Could you write out the listing below exactly as it stands, leaving out the pictures?

- **DATA**

☆ ☆ ☆ ☆ ☆ ☆ ☆

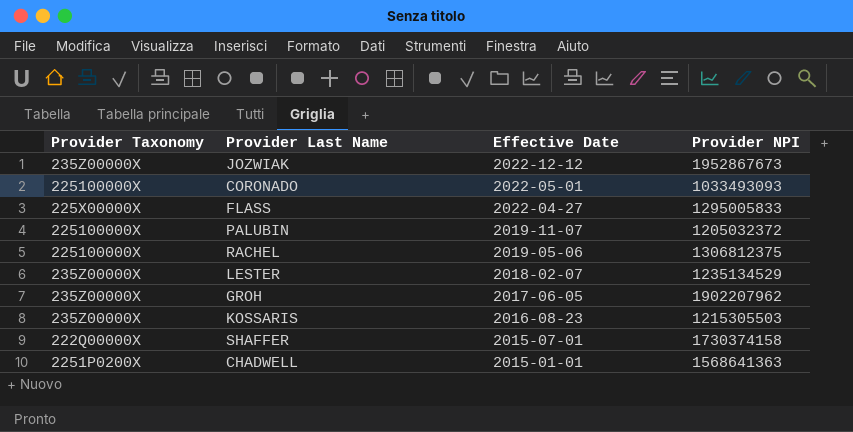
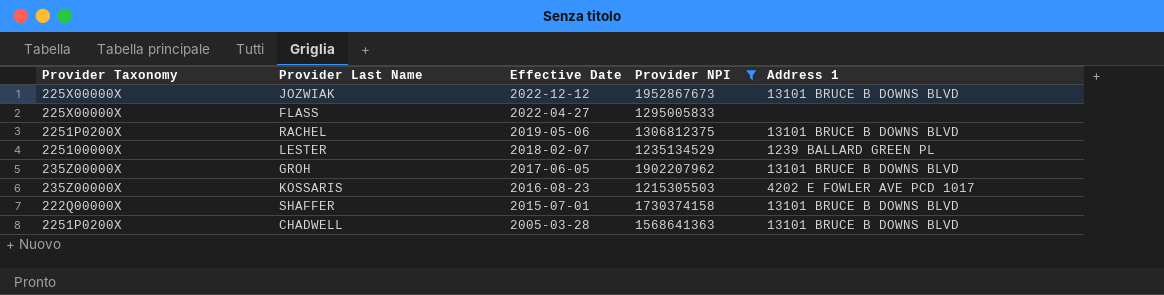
filter: none -> Provider NPI >= 1215305503
column Address 1 | position: none -> 5
JOZWIAK | Provider Taxonomy: 235Z00000X -> 225X00000X
RACHEL | Provider Taxonomy: 225100000X -> 2251P0200X
LESTER | Provider Taxonomy: 235Z00000X -> 225100000X
CHADWELL | Effective Date: 2015-01-01 -> 2005-03-28

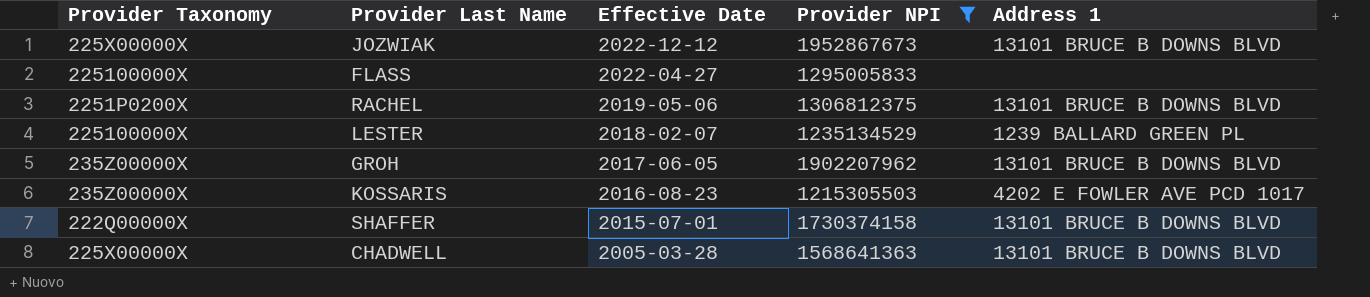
FLASS | Provider Taxonomy: 225X00000X -> 225100000X
CHADWELL | Provider Taxonomy: 2251P0200X -> 225X00000X

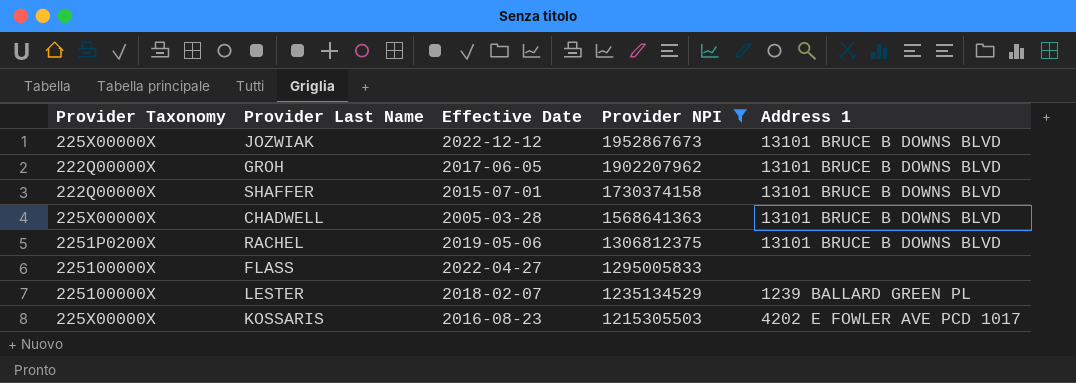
row order: Effective Date descending -> Provider NPI descending
GROH | Provider Taxonomy: 235Z00000X -> 222Q00000X
KOSSARIS | Provider Taxonomy: 235Z00000X -> 225X00000X

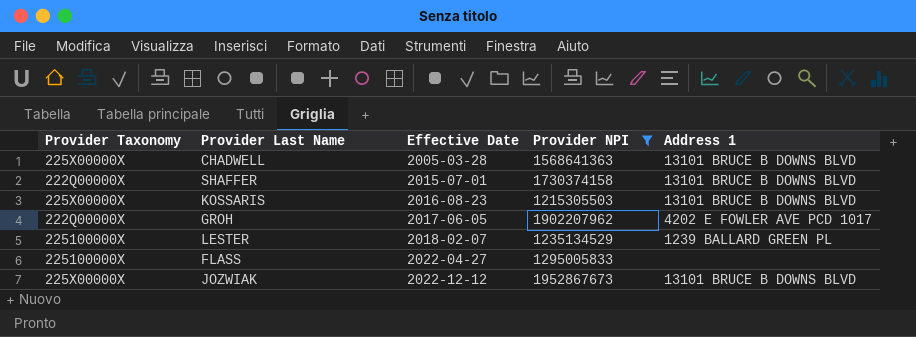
row order: Provider NPI descending -> Effective Date ascending
row RACHEL: 2251P0200X | 2019-05-06 | 1306812375 | 13101 BRUCE B DOWNS BLVD -> none
KOSSARIS | Address 1: 4202 E FOWLER AVE PCD 1017 -> 13101 BRUCE B DOWNS BLVD
GROH | Address 1: 13101 BRUCE B DOWNS BLVD -> 4202 E FOWLER AVE PCD 1017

☆ ☆ ☆ ☆ ☆ ☆ ☆

- **SOLUTION FOR THIS EXERCISE**
filter: none -> Provider NPI >= 1215305503
column Address 1 | position: none -> 5
JOZWIAK | Provider Taxonomy: 235Z00000X -> 225X00000X
RACHEL | Provider Taxonomy: 225100000X -> 2251P0200X
LESTER | Provider Taxonomy: 235Z00000X -> 225100000X
CHADWELL | Effective Date: 2015-01-01 -> 2005-03-28

FLASS | Provider Taxonomy: 225X00000X -> 225100000X
CHADWELL | Provider Taxonomy: 2251P0200X -> 225X00000X

row order: Effective Date descending -> Provider NPI descending
GROH | Provider Taxonomy: 235Z00000X -> 222Q00000X
KOSSARIS | Provider Taxonomy: 235Z00000X -> 225X00000X

row order: Provider NPI descending -> Effective Date ascending
row RACHEL: 2251P0200X | 2019-05-06 | 1306812375 | 13101 BRUCE B DOWNS BLVD -> none
KOSSARIS | Address 1: 4202 E FOWLER AVE PCD 1017 -> 13101 BRUCE B DOWNS BLVD
GROH | Address 1: 13101 BRUCE B DOWNS BLVD -> 4202 E FOWLER AVE PCD 1017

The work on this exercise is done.